# Required work
Find the line in the entries below that contains "work as usual". Repeat it exactly, and every line after it through the line that contains "still allowed everywhere)".

Top of Supplied data

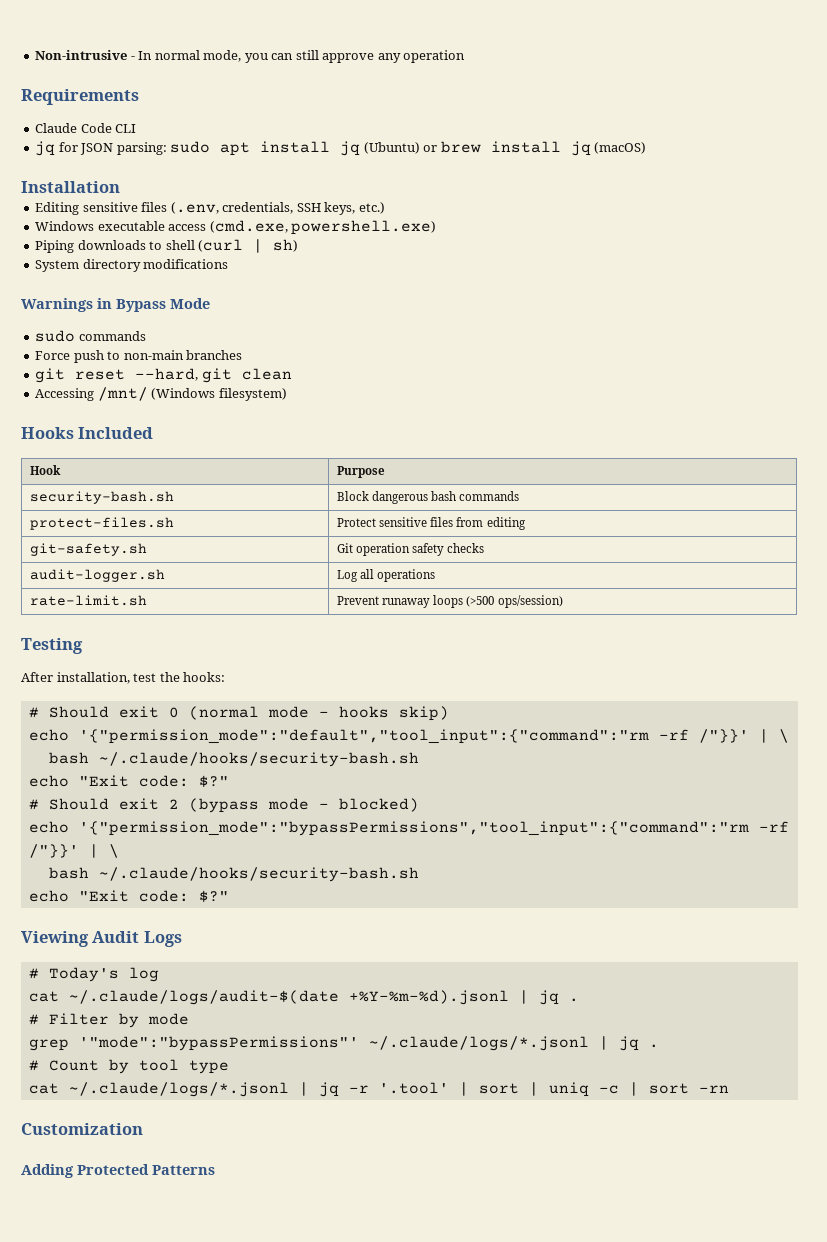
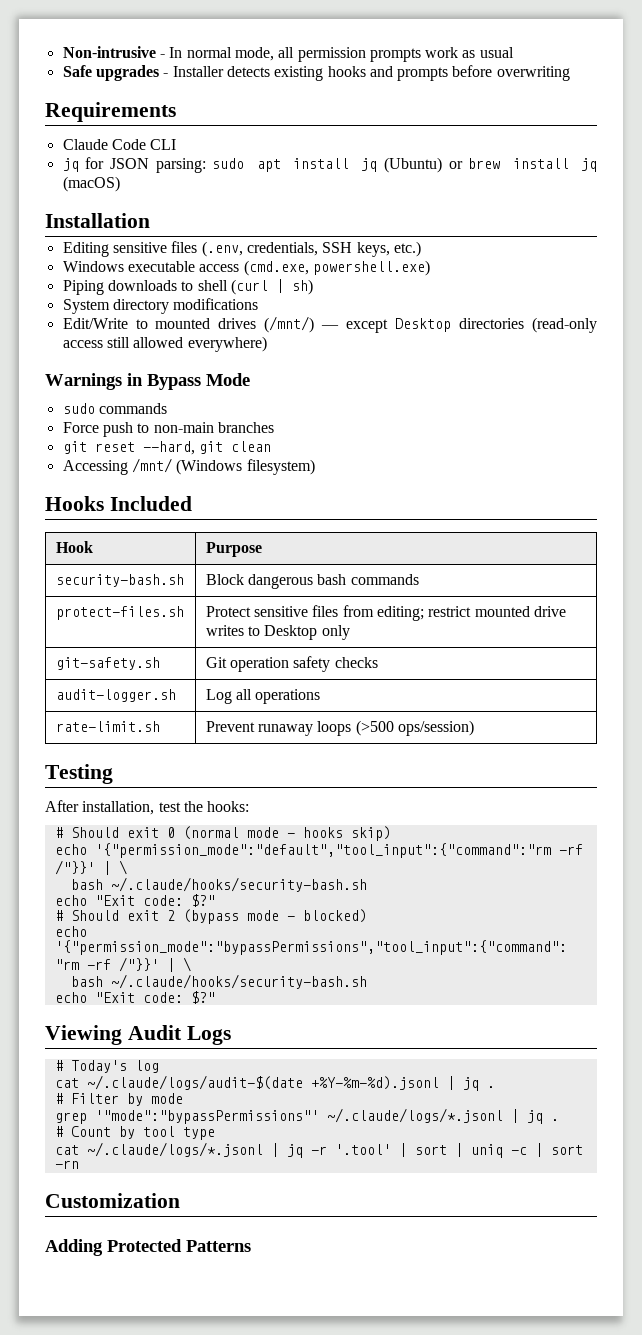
- Non-intrusive - In normal mode, you can still approve any operation
+ Non-intrusive - In normal mode, all permission prompts work as usual
+ Safe upgrades - Installer detects existing hooks and prompts before overwriting
+ Edit/Write to mounted drives (/mnt/) — except Desktop directories (read-only access still allowed everywhere)
- protect-files.sh | Protect sensitive files from editing
+ protect-files.sh | Protect sensitive files from editing; restrict mounted drive writes to Desktop only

Bottom of Supplied data

# Exercise response
+ Non-intrusive - In normal mode, all permission prompts work as usual
+ Safe upgrades - Installer detects existing hooks and prompts before overwriting
+ Edit/Write to mounted drives (/mnt/) — except Desktop directories (read-only access still allowed everywhere)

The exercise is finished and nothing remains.